--- DATA PROVIDED Enclosed Below ---
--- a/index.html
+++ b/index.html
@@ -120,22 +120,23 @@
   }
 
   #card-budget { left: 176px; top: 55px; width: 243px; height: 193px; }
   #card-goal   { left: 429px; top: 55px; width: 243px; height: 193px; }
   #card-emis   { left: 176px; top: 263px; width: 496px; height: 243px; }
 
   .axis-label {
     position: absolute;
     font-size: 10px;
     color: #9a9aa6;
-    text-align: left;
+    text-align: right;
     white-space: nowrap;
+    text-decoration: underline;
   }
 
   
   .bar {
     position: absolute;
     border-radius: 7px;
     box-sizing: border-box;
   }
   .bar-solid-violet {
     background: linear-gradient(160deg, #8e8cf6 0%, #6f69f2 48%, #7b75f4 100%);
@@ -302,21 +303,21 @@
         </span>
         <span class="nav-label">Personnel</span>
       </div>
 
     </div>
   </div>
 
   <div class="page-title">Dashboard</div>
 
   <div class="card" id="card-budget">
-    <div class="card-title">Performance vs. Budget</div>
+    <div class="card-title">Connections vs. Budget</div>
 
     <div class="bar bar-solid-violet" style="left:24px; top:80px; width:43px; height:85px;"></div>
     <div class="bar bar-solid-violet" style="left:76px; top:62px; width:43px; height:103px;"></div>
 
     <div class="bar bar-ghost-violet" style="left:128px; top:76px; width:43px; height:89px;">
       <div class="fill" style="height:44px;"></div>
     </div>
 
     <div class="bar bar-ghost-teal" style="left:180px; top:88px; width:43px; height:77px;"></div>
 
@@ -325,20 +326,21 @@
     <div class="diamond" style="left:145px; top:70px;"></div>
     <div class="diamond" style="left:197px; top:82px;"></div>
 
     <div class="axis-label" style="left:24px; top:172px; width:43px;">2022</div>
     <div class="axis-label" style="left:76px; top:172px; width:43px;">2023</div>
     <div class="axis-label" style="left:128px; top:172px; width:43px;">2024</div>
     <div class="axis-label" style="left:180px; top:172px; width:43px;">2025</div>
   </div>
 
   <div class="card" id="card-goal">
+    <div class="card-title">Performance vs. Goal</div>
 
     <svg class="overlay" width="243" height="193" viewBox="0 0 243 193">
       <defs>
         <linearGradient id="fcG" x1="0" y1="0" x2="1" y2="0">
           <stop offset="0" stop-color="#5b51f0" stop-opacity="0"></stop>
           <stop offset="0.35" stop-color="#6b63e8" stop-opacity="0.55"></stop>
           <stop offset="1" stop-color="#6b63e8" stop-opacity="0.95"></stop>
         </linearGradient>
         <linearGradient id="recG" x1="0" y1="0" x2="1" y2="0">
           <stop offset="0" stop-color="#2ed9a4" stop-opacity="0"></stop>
--- End of Enclosed DATA PROVIDED ---
--- DATA PROVIDED Enclosed Below ---
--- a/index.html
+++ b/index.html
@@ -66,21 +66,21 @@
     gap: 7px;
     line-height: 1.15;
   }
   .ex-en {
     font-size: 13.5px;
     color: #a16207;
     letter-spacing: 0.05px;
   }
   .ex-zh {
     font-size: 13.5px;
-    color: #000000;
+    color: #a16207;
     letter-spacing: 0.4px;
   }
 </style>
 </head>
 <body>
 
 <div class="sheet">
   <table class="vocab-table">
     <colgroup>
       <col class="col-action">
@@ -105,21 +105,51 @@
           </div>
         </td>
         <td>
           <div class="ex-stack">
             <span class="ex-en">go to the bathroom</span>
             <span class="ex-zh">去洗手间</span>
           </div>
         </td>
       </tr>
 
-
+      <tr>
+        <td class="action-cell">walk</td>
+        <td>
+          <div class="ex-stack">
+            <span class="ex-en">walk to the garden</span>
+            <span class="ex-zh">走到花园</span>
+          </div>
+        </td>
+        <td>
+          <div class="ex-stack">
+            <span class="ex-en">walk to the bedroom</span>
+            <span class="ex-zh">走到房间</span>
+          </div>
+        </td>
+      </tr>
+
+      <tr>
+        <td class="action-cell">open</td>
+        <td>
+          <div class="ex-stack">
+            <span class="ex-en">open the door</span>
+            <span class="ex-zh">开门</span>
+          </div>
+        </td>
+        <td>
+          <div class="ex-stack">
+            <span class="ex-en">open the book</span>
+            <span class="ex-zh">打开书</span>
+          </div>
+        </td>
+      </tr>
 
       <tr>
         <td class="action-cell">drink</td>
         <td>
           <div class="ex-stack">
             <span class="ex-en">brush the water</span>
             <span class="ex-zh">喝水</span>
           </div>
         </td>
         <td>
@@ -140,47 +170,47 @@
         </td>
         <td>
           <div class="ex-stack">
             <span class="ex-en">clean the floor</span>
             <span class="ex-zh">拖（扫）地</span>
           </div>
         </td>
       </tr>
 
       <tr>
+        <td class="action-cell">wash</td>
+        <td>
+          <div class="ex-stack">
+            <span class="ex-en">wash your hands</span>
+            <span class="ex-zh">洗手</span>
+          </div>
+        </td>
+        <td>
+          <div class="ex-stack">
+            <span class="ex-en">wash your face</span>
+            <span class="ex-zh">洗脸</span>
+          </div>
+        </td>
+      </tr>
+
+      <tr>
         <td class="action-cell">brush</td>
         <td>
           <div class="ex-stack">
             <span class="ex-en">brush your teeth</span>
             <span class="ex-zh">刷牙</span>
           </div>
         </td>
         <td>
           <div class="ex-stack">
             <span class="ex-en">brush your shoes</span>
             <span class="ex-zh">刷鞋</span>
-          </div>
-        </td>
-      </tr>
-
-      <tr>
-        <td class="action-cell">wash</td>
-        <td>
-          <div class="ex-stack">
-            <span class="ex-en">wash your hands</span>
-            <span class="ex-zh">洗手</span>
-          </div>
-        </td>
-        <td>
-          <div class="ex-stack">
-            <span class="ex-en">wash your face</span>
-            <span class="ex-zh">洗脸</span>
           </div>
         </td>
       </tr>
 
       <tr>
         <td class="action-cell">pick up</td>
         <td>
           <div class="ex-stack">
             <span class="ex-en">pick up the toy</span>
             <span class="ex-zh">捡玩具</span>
--- End of Enclosed DATA PROVIDED ---
ACTIVITY
Please show every line of the entries above that contains the word "face".

SOLVED EXERCISE
+            <span class="ex-en">wash your face</span>
-            <span class="ex-en">wash your face</span>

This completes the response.